En conclusion, permettez-moi de résumer les raisons pour lesquelles je vous demande d’adopter ce projet de loi sans amendement.
Premièrement, Finances Canada et les gouvernements libéraux et conservateurs qui se succèdent ne font rien. Ils avaient promis de remédier à cette iniquité en 2017, alors qu’ils étaient parfaitement au fait de la réglementation du Québec. Depuis, trois cycles budgétaires distincts se sont écoulés sans la moindre proposition de solution complète.
Deuxièmement, le projet de loi C-208 vise à remédier à une iniquité profondément injuste et problématique qui existe depuis longtemps dans la Loi de l’impôt sur le revenu et qu’on refuse de rectifier depuis trop longtemps. Le projet de loi C-208 est le produit d’un projet de loi d’initiative parlementaire qui remonte au début 2015. Il n’est pas apparu soudainement tel un projet de loi populiste juste avant une élection, comme certains le prétendent.
Quatre parlementaires de trois partis — le Parti libéral, le NPD et le Parti conservateur — lors de trois législatures différentes ont essayé de corriger cette inégalité.
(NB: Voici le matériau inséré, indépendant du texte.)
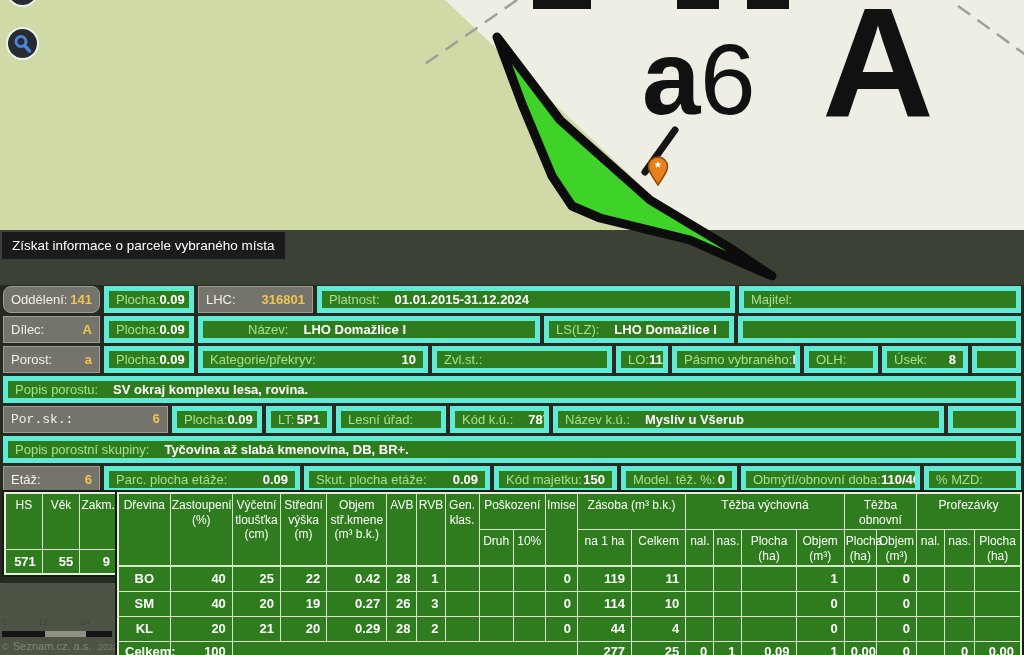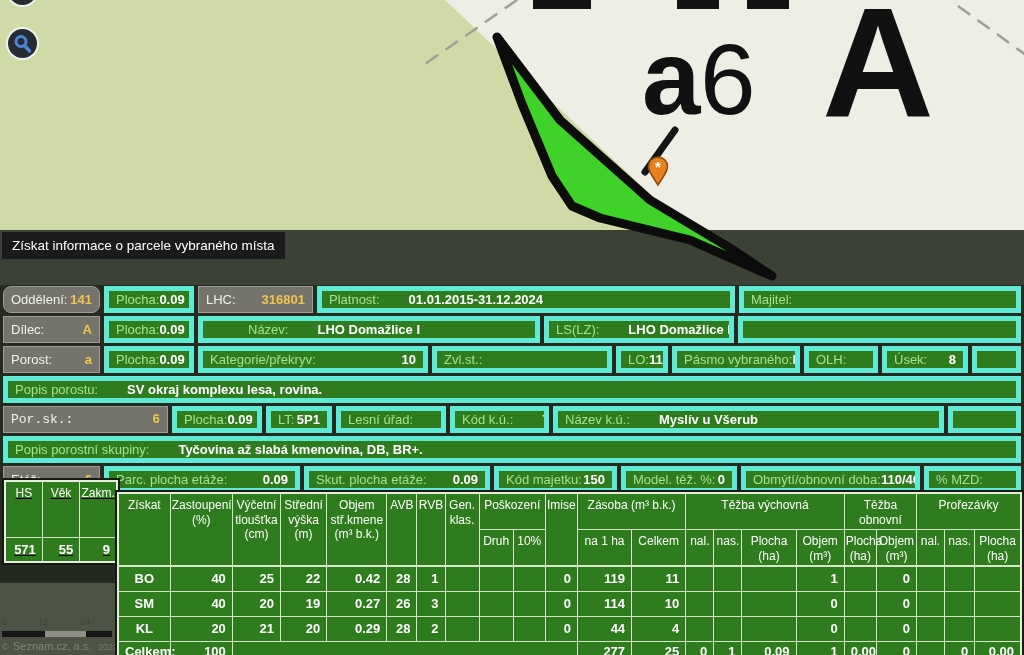--- a/index.html
+++ b/index.html
@@ -28,40 +28,40 @@
   .btn-search { left:6px; top:27px; }
   .btn-partial { left:6px; top:-26px; }
 
   
   .info { position:absolute; left:0; top:286px; width:1024px; padding:0 3px; z-index:2; }
   .irow { display:flex; column-gap:4px; height:27px; margin-bottom:3px; }
   .cell { display:flex; align-items:center; justify-content:space-between;
           padding:0 7px; font-size:13px; overflow:hidden; white-space:nowrap; }
   .cell.green { background:#2e7c1d; border:5px solid #5eead4; }
   .cell.gray  { background:#74746c; border:1px solid #9d9d94; }
-  .cell.inline { justify-content:flex-start; gap:29px; }
+  .cell.inline { justify-content:flex-start; gap:15px; }
   .cell .lab { color:#a5e08f; }
   .cell.gray .lab { color:#f2f2ec; }
   .cell .val { color:#ffffff; font-weight:bold; }
   .cell .val.gold { color:#f2c54d; }
 
   
   .gtable { border-collapse:collapse; table-layout:fixed; background:#2e7c1d;
             border:2px solid #e6eede; outline:2px solid #161b12; position:absolute; z-index:2; }
   .gtable th { font-weight:normal; font-size:12px; color:#ffffff; vertical-align:top;
                padding:4px 1px 2px; text-align:center; border:1px solid #d9e4cc; line-height:14.5px; }
   .gtable td { font-size:13px; font-weight:bold; color:#ffffff; border:1px solid #d9e4cc;
                height:25px; padding:0 6px; }
   .gtable td.num { text-align:right; }
   .gtable td.sp  { text-align:center; }
   .gtable td.lbl { text-align:left; }
   .gtable tr.sub th { height:33px; }
   .gtable tbody tr:first-child td { border-top-width:2px; }
   .gtable tr.total td { height:21px; }
-  #hs-table { left:4px; top:480px; width:114px;text-decoration:underline; }
+  #hs-table { left:4px; top:492px; width:114px; }
   #hs-table th { height:56px; }
   #main-table { left:117px; top:492px; width:905px; }
 
   
   .mapwin { position:absolute; left:0; top:583px; width:115px; height:72px;
             background:#4d5445; z-index:1; overflow:hidden; }
   .tick { position:absolute; top:34px; font-size:9px; color:#3f443a; }
   .seg  { position:absolute; top:48px; height:6px; }
   .attr { position:absolute; top:57px; font-size:11px; color:#84847c; white-space:nowrap; }
   .attr-c { position:absolute; top:59px; left:2px; font-size:9px; color:#84847c; }
@@ -301,21 +301,21 @@
       <col style="width: 48px;">
       <col style="width: 32px;">
       <col style="width: 40px;">
       <col style="width: 28px;">
       <col style="width: 30px;">
       <col style="width: 46px;">
     </colgroup>
     <thead>
       <tr>
         <th rowspan="2">
-          <div>Získat</div>
+          <div>Dřevina</div>
         </th>
         <th rowspan="2">
           <div>Zastoupení</div>
           <div>(%)</div>
         </th>
         <th rowspan="2">
           <div>Výčetní</div>
           <div>tloušťka</div>
           <div>(cm)</div>
         </th>

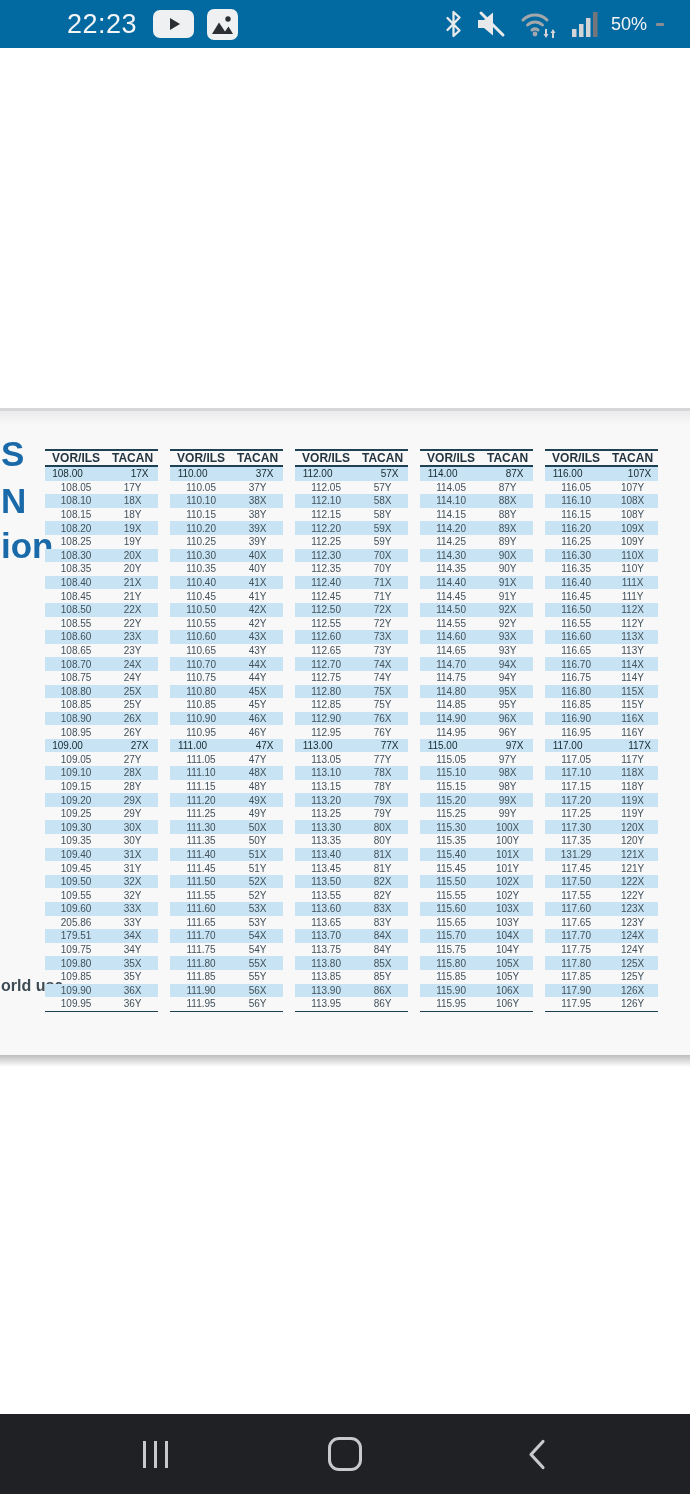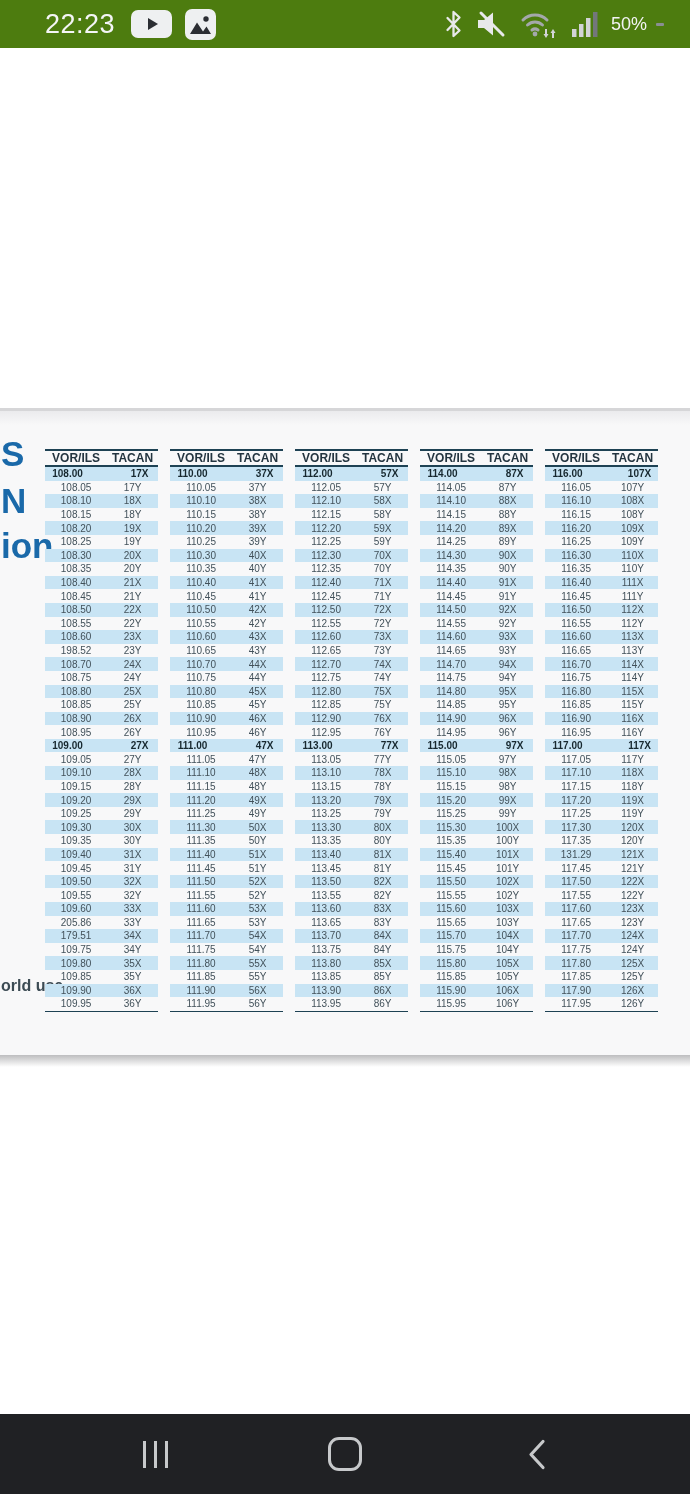--- a/index.html
+++ b/index.html
@@ -1,22 +1,22 @@
 <!DOCTYPE html>
 <html><head>
 <meta charset="utf-8">
 <style>
   * { margin:0; padding:0; box-sizing:border-box; }
   html,body { background:#000; }
   body { font-family:"Liberation Sans", sans-serif; }
   .screen { position:relative; width:690px; height:1494px; background:#ffffff; overflow:hidden; }
 
   
-  .statusbar { position:absolute; top:0; left:0; width:690px; height:48px; background:#4d7c0f;
-               display:flex; align-items:center; justify-content:space-between; padding:0 30px 0 45px; }
+  .statusbar { position:absolute; top:0; left:0; width:690px; height:48px; background:#0369a1;
+               display:flex; align-items:center; justify-content:space-between; padding:0 30px 0 67px; }
   .sb-left, .sb-right { display:flex; align-items:center; }
   .sb-time { color:#f4f5f6; font-size:27px; font-weight:500; letter-spacing:0.5px; margin-right:16px; }
   .yt { width:41px; height:28px; background:#eef0f1; border-radius:7px; display:flex; align-items:center; justify-content:center; margin-right:13px; }
   .yt-tri { width:0; height:0; border-left:10px solid #2b2e33; border-top:6px solid transparent; border-bottom:6px solid transparent; margin-left:2px; }
   .sb-right > * { margin-left:13px; }
   .pct { color:#f2f3f4; font-size:18px; font-weight:400; }
   .batt { position:relative; width:18px; height:29px; border-radius:3px; overflow:hidden; background:#8a8e93; }
   .batt-fill { position:absolute; left:0; right:0; bottom:0; height:55%; background:#f2f3f4; }
   .batt-nub { position:absolute; top:-3px; left:50%; margin-left:-4px; width:8px; height:3px; background:#8a8e93; border-radius:1px; }
   .batt-wrap { position:relative; margin-top:3px; }
@@ -38,21 +38,21 @@
   .footnote-frag { position:absolute; left:1px; top:566px; color:#3c4b54; font-size:16px; font-weight:600; }
 
   
   .tbl-wrap { position:absolute; left:45px; top:38px; width:615px; height:570px; }
   .grp { position:absolute; top:0; width:113px; border-top:2px solid #1e4254; background:transparent; }
   .g-head { display:flex; align-items:center; height:16px; border-bottom:2px solid #1e4254;
             font-size:12px; font-weight:700; color:#243540; }
   .g-body { }
   .row { display:flex; align-items:center; height:13.6px; font-size:10px; color:#42515a; }
   .row.shade { background:#c8e4f4; }
-  .row.bold { font-weight:700; color:#17282f;gap:31px; }
+  .row.bold { font-weight:400; color:#17282f;gap:31px; }
   .g-body { border-bottom:1.5px solid #1e4254; }
   .c1 { width:55%; text-align:center; }
   .c2 { width:45%; text-align:center; }
 
   
   .navbar { position:absolute; top:1414px; left:0; width:690px; height:80px; background:#202124; }
   .nav-recents { position:absolute; left:143px; top:27px; display:flex; }
   .nav-recents span { display:block; width:3px; height:27px; background:#c7c9cb; margin-right:8px; }
   .nav-recents span:last-child { margin-right:0; }
   .nav-home { position:absolute; left:328px; top:23px; width:34px; height:34px;
@@ -174,21 +174,21 @@
               </div>
               <div class="row">
                 <span class="c1">108.55</span>
                 <span class="c2">22Y</span>
               </div>
               <div class="row shade">
                 <span class="c1">108.60</span>
                 <span class="c2">23X</span>
               </div>
               <div class="row">
-                <span class="c1">198.52</span>
+                <span class="c1">108.65</span>
                 <span class="c2">23Y</span>
               </div>
               <div class="row shade">
                 <span class="c1">108.70</span>
                 <span class="c2">24X</span>
               </div>
               <div class="row">
                 <span class="c1">108.75</span>
                 <span class="c2">24Y</span>
               </div>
Le projet de loi a été renvoyé au Sénat avec l’appui de députés des cinq partis, dont 19 libéraux parmi lesquels seulement 2 avaient appuyé le projet de loi à l’étape de la deuxième lecture.
Enfin, si le Sénat adopte le projet de loi et que des abus surviennent par la suite, il y a de nombreuses façons de régler ces problèmes. Ces solutions comprennent la modification de la loi — par exemple dans le cadre d’une motion de voies et moyens qui accorderaient davantage de pouvoirs réglementaires —, le recours à la disposition générale anti-évitement aux termes de l’article 245 et l’application des changements nécessaires de façon rétroactive.
Chers collègues, juste avant que j’accepte l’immense honneur et la responsabilité de ma nomination, le premier ministre Trudeau m’a fait une demande cruciale. Il m’a demandé, à titre de sénateur, de pousser le gouvernement à se dépasser. Je sais qu’il a eu la même conversation avec certains d’entre vous. J’ai répondu : « Absolument, monsieur le premier ministre, c’est pour cette raison que j’ai posé ma candidature. » Depuis, j’ai travaillé de façon collégiale et constructive autant que j’ai pu pour y arriver.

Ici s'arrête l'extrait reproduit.